A unique feature of ERAS protocols at UH is how many surgery service lines have adopted them. Service lines employing them currently include Colorectal, Cardiac, Gynecology, Obstetrics, Orthopaedics, Thoracic, General Surgery Specialties, Plastics, ENT, Transplant and Urology.

“We are quite comprehensive,” says Dr. Charles.  “Many hospitals have one service line, maybe two. It’s notable for a hospital system to take an initiative, where the entire organization is moving towards that direction.”

Even more surgery service lines will be added soon.

“We've been approached by other service lines that are really excited about what they've seen, and so we're working right now with Podiatry, Neurosurgery and Vascular Surgery,” Dr. Abouhassan says.

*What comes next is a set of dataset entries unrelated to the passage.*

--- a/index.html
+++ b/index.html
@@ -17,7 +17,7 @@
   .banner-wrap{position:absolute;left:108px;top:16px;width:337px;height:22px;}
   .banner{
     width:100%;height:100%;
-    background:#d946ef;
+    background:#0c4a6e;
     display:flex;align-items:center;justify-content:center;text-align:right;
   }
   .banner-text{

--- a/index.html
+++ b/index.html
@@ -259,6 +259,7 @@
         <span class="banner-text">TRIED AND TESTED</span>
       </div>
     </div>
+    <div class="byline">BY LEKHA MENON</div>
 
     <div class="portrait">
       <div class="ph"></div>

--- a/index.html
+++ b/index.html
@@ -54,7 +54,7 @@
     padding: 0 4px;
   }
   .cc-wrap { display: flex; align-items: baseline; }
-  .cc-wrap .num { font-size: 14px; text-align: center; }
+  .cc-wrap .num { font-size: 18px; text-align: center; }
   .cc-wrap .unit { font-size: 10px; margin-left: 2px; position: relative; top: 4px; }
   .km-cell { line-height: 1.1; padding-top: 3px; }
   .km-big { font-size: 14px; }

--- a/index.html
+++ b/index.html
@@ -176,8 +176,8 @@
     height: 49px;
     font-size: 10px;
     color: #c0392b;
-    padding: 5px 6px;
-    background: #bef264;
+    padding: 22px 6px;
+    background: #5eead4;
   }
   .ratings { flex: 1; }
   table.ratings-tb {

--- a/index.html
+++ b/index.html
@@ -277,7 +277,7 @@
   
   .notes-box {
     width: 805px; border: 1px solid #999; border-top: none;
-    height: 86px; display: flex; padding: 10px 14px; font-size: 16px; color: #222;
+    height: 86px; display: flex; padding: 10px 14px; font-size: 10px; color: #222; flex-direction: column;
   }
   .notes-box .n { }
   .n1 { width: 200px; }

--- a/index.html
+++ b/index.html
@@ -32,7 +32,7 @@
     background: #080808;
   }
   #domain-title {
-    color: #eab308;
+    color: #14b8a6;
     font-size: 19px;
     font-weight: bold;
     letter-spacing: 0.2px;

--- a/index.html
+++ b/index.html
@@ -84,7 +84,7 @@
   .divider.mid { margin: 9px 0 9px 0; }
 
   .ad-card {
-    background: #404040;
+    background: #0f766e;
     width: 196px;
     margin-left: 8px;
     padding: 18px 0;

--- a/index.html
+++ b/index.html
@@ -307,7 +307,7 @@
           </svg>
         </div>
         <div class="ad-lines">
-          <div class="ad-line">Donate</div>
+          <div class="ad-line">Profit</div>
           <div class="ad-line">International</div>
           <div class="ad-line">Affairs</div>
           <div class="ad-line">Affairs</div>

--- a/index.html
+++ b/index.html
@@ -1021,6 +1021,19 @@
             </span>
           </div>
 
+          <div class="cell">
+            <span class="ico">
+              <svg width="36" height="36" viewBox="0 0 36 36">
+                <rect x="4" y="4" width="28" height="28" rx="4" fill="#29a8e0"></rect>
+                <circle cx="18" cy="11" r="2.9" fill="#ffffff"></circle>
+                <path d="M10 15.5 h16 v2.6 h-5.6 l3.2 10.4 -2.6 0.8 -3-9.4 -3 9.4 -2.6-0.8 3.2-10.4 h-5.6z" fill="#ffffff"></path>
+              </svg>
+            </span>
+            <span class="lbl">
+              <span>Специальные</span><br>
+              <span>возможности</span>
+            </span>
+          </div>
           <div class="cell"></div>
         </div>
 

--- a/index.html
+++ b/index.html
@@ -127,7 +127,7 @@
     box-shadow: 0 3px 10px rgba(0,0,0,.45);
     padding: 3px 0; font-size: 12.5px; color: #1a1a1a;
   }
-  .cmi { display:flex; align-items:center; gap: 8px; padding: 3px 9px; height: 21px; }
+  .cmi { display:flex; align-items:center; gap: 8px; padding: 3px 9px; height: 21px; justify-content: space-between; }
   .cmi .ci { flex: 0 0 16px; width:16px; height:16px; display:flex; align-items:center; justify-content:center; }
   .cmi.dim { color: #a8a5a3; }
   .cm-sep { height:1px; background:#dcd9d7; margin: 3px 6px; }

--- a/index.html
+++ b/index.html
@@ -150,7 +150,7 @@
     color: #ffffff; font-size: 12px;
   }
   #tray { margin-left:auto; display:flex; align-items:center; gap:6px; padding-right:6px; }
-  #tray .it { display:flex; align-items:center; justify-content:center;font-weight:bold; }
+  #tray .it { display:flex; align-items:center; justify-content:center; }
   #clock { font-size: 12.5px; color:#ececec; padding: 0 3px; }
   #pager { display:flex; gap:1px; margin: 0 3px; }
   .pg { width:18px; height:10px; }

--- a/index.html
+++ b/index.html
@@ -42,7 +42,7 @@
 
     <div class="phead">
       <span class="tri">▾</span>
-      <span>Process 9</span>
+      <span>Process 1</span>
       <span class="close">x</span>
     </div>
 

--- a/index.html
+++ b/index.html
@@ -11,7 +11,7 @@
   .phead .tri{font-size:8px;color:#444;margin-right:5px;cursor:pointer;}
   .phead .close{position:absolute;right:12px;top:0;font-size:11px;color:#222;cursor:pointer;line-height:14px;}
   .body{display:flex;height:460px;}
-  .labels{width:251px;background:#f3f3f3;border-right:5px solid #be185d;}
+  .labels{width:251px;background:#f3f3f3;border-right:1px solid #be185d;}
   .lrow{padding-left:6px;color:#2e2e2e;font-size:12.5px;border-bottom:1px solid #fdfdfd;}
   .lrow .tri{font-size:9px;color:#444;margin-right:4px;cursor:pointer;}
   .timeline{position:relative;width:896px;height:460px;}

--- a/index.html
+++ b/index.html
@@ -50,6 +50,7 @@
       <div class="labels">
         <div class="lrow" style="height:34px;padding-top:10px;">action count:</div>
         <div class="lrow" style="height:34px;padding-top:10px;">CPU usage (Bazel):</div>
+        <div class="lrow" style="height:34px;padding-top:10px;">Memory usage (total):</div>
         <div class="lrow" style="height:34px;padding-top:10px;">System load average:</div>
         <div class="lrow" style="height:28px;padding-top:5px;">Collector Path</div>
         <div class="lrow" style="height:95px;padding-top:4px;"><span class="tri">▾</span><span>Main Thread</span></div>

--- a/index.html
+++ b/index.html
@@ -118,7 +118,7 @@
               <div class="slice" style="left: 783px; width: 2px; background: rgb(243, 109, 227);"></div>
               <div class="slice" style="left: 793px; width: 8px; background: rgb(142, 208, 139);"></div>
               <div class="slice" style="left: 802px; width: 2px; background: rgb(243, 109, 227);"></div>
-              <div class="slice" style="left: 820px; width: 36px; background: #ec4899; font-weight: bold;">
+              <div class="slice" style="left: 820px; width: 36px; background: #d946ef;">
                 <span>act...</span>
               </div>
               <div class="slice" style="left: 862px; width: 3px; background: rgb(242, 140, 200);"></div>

The UH ERAS team says they’re enthusiastic about what these protocols have already achieved for UH patients – and for what the future holds for patients going forward.

“Our patients are benefiting from implementation of ERAS across the health system,” Dr. Charles says. “We have seen that in decreases in length of stay, readmissions and surgical site infections. ERAS are a unique set of protocols that are 100% evidence-base driven that across the board have consistently been documented to improve patient outcomes not only from a clinical standpoint, in terms of safety, but also patient satisfaction. It involves every aspect of the patient care as it relates to initial visit all the way to the end of the patient experience. Again it's not just my opinion versus somebody else's opinion. These are evidence-based guidelines that we try to adopt and follow that document positive outcomes very consistently.”

“With education, patients really develop an ownership of their surgical process from beginning to end, and knowing what's happening really helps them decrease their anxiety and participate in the initiatives that are being set forth and really take ownership over their care,” adds Dr. Abouhassan. “I’ve seen that throughout the process. It's nice that the hospital has been behind us this whole time.”

“This really allows our patients to be active participants in their care, which really gives them a sense of calmness about what they're doing coming into surgery,” says Dr. McFarland. “To quote the aphorism, action is the antidote to anxiety.”